** Records from a collection **
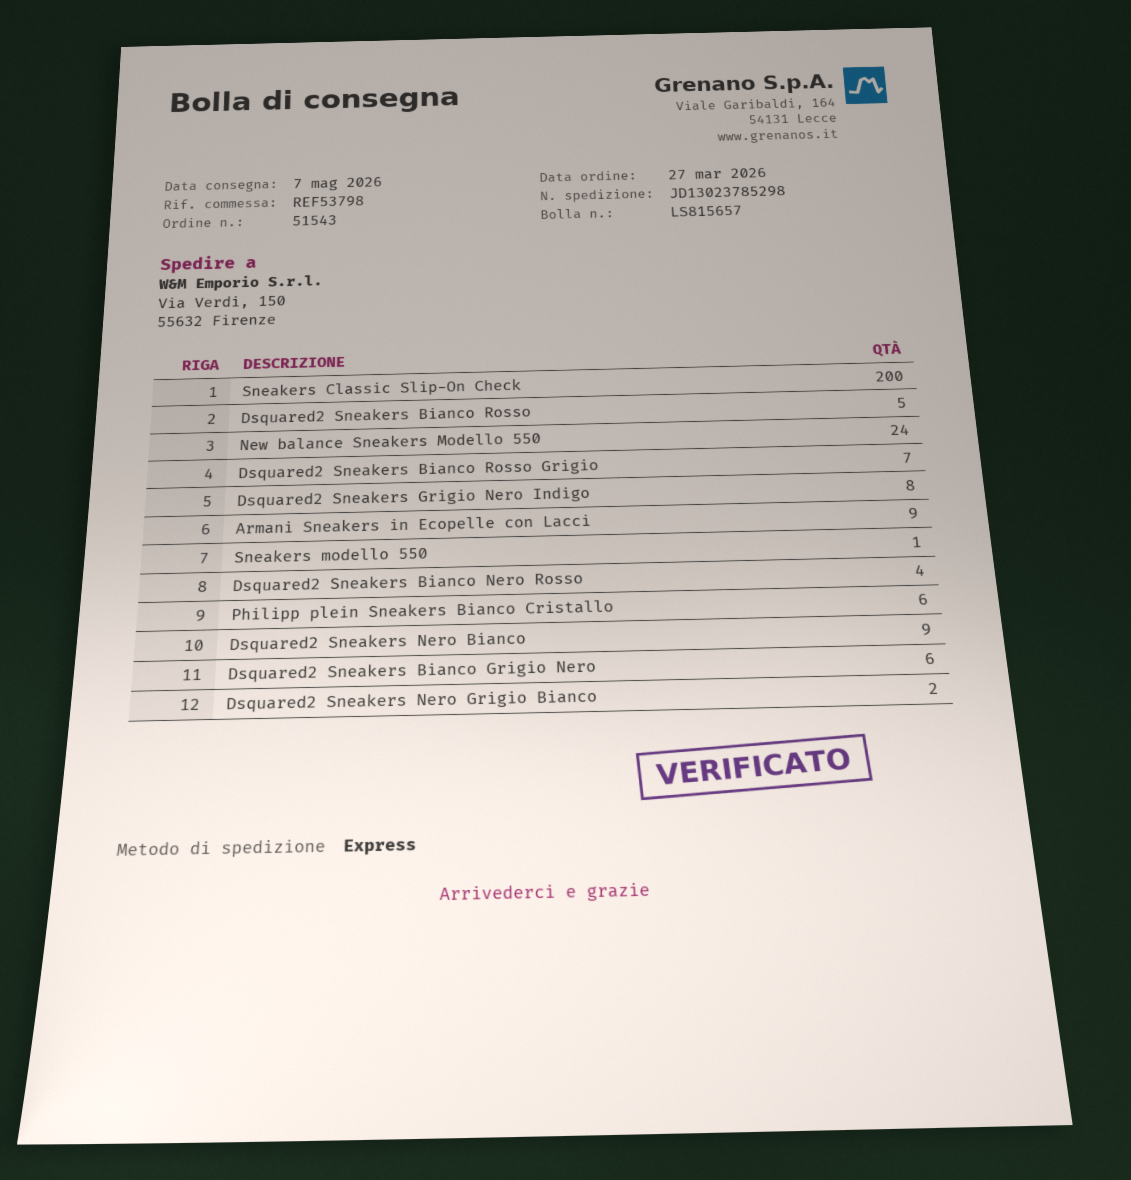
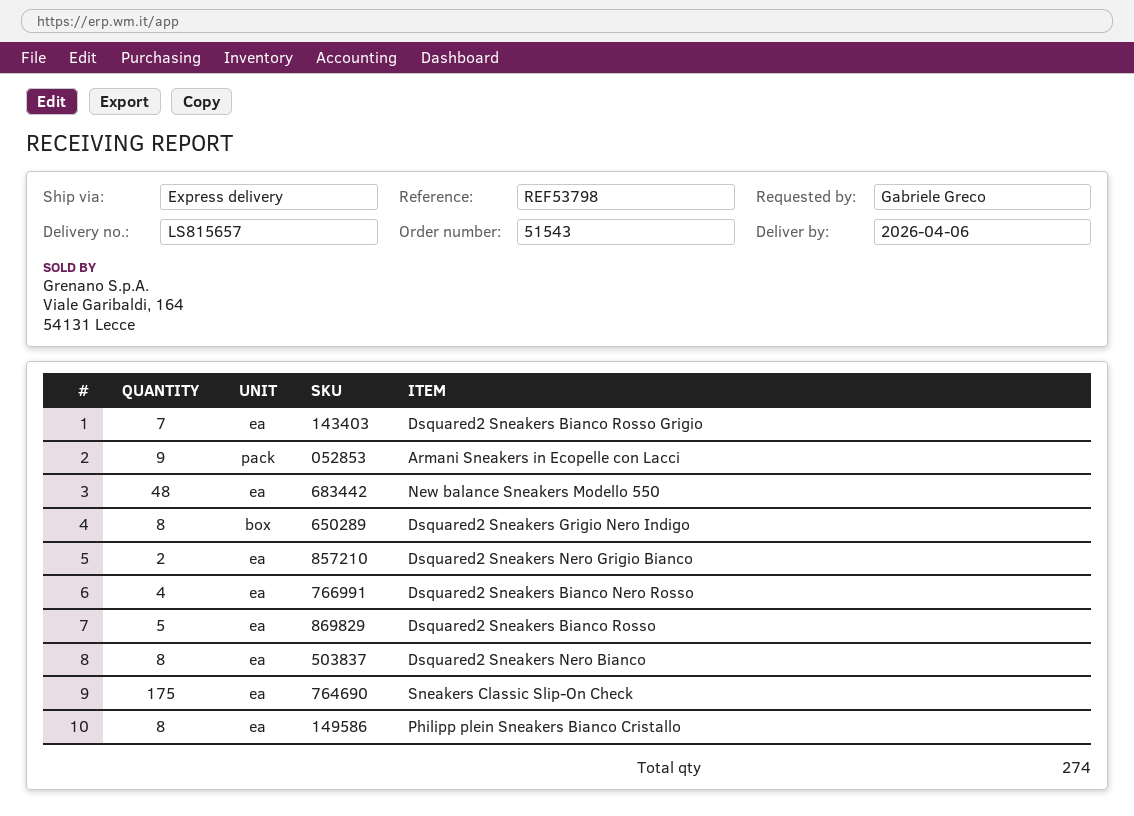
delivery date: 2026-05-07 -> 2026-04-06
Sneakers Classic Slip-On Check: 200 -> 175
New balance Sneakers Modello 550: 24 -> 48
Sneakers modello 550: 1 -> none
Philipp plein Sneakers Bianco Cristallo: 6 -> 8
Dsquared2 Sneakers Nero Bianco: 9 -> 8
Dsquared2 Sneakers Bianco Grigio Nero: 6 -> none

==

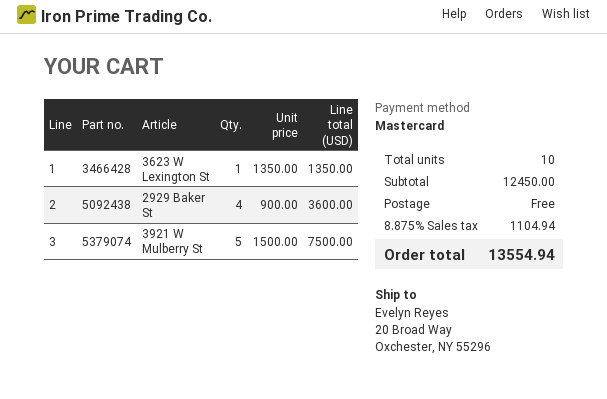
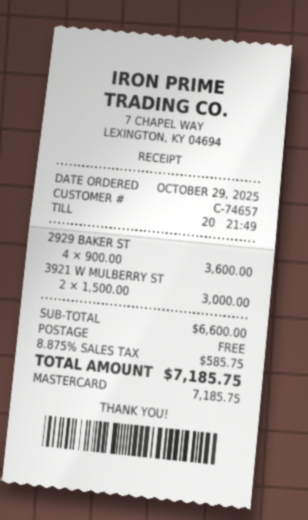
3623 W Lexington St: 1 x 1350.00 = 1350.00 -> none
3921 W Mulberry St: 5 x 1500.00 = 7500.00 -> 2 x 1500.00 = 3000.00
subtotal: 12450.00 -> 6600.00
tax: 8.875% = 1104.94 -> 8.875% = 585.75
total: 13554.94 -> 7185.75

...

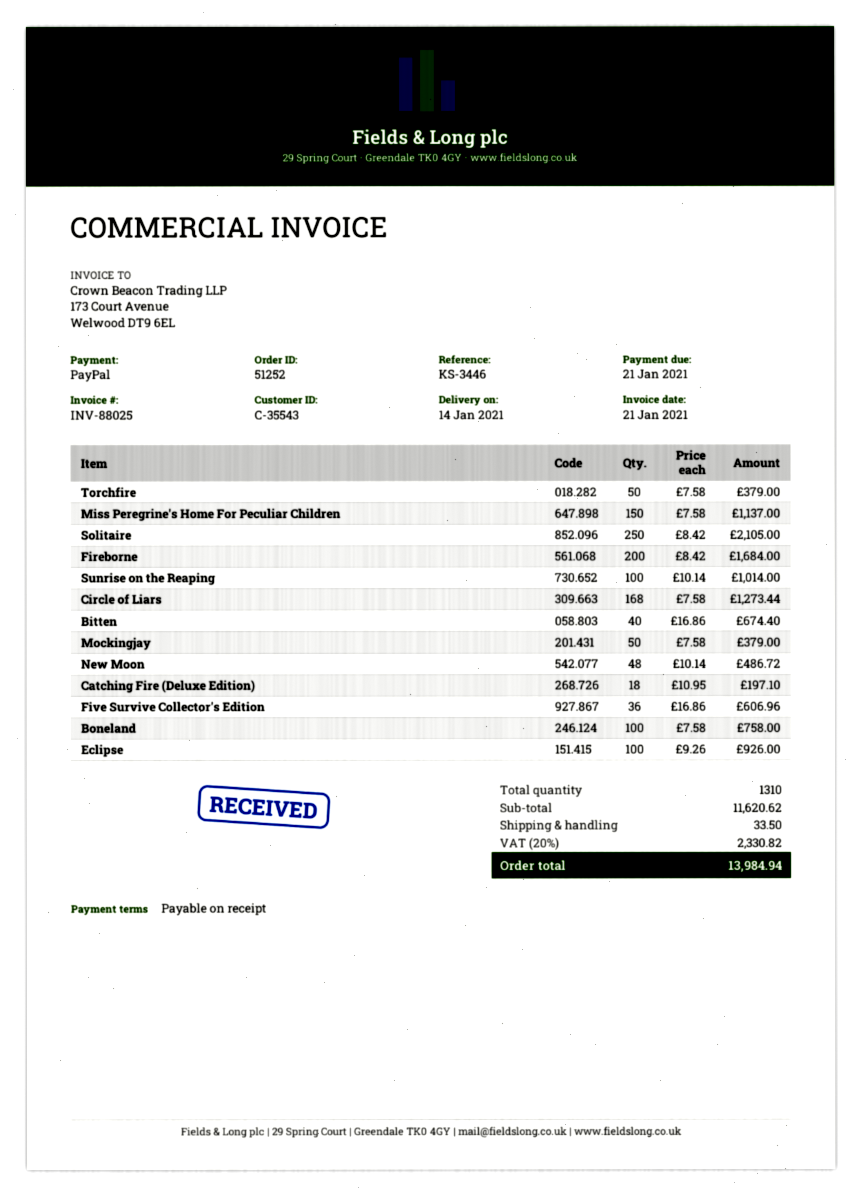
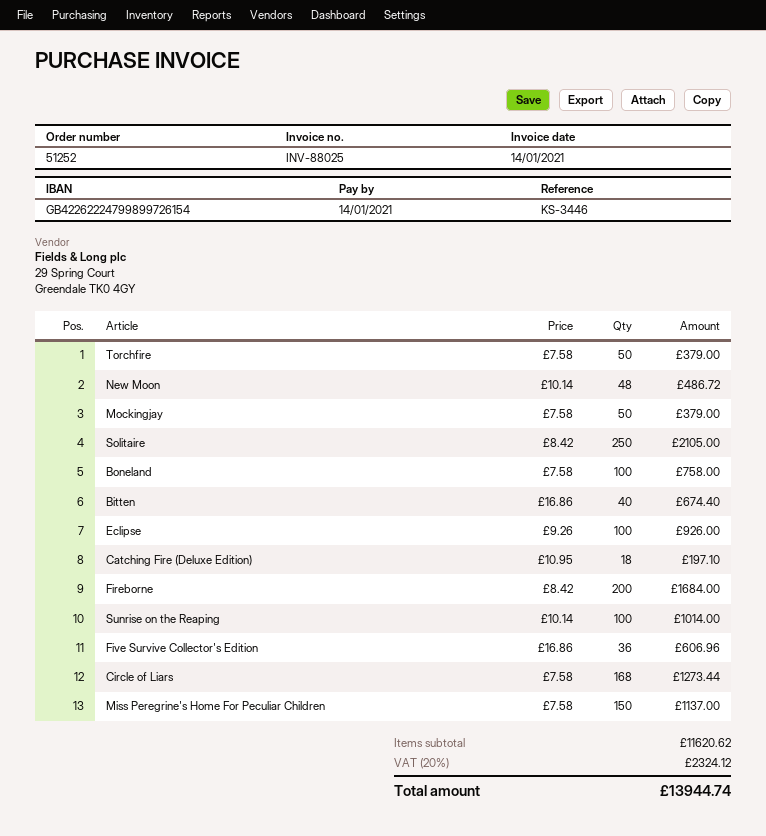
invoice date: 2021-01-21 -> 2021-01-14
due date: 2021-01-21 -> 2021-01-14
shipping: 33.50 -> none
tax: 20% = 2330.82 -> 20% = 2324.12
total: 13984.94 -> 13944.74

** Task instructions **
Every line above from the line with "delivery date: 2026-05-07 -> 2026-04-06" to the line with "Dsquared2 Sneakers Bianco", both included, must be reproduced exactly, and no other line may appear.

** Written solution **
delivery date: 2026-05-07 -> 2026-04-06
Sneakers Classic Slip-On Check: 200 -> 175
New balance Sneakers Modello 550: 24 -> 48
Sneakers modello 550: 1 -> none
Philipp plein Sneakers Bianco Cristallo: 6 -> 8
Dsquared2 Sneakers Nero Bianco: 9 -> 8
Dsquared2 Sneakers Bianco Grigio Nero: 6 -> none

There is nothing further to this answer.